2.5.2. Searching files#

Now that you know how you can inspect files in a directory and what the output of ls -l means, it’s time to learn how to search for specific files. There are a large number of files on a typical Unix system, so finding that one file you want can be hard.

Here we present to general strategies:

  • Searching for particular files by their name, extension, or some other properties.

  • Searching in files, to find files that contain some specific text.

We’ll discuss useful commands for each strategy separately.

2.5.2.1. Searching for particular files#

If you know what file or what kind of file you are looking for, there are various useful commands that you could use:

  • ls -R: using ls with the -R (for recursive) option will show you all files in all subdirectories of the directory you’re listing.

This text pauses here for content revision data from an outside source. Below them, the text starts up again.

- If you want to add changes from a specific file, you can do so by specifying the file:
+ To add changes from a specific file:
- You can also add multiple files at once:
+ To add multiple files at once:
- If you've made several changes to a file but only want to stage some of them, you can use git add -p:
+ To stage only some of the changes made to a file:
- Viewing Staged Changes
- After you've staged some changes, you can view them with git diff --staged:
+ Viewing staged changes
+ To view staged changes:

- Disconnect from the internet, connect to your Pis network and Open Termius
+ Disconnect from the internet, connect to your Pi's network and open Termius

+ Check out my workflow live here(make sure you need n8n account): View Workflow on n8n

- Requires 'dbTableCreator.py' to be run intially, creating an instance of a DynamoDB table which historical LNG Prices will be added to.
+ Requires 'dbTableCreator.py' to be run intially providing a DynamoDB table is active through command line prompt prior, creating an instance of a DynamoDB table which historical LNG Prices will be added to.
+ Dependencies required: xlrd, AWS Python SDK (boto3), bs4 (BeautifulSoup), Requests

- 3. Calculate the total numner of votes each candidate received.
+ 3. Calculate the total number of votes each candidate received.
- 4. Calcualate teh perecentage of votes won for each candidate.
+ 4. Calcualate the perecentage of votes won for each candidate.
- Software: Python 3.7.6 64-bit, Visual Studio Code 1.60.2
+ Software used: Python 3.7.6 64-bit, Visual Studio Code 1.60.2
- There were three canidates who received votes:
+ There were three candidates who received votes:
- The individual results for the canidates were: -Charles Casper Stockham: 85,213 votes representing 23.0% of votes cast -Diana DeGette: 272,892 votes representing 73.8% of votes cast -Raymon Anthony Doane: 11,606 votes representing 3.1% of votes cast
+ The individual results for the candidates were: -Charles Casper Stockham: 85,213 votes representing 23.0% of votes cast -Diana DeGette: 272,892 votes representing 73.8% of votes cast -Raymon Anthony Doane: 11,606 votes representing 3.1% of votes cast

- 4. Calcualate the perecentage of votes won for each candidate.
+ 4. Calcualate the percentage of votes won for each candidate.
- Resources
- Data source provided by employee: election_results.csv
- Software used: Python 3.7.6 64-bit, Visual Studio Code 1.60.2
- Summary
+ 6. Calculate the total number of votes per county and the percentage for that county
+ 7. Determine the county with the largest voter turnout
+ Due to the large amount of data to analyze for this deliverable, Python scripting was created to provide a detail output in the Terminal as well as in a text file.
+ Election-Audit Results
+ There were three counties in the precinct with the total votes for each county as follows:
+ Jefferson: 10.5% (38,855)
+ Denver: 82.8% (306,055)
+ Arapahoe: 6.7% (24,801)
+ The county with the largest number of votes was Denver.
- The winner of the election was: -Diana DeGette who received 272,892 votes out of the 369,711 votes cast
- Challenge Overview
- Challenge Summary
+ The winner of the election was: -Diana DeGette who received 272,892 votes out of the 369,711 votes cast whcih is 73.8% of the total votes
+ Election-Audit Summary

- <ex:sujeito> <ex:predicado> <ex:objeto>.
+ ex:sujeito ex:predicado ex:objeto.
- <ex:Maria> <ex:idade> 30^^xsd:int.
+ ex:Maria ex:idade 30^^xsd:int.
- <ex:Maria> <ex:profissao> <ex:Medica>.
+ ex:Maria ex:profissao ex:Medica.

This can quickly give a lot of information!

    Exercise 2.54

    Try this in the root directory:

    $ ls -R /
    

    What do you think ls -lR will do? Try it.

  • which: the output of which program is the full path to the program program. Use this if you want to find out which version of a certain program you’re actually using.

  • whereis: does more or less the same as which, but it only looks for programs in the standard places where Unix stores its programs. It will not find programs you made yourself. When it finds a program, it also tries to print the location of the man page.

    Exercise 2.55

    Use which and whereis to find out where the ls, which and whereis commands are located.

  • find: the Swiss army knife of search tools. This command has a lot of options. The most often used one is -name, for example:

    $ find / -name "*.jpg"
    

    This instructs find to look at all file and directory names in the root directory /, or any of its subdirectories (so it searches recursively through the directory tree, similar to ls -R), and reports only the names which end in .jpg. If you want to exclude the possibility that find reports on any directory name that ends with .jpg (which is uncommon, but possible), then you could explicitly specify to only report on files with the -type f argument.

    Exercise 2.56

    Find all files below /usr/share which end in .txt. Also find all files below /etc.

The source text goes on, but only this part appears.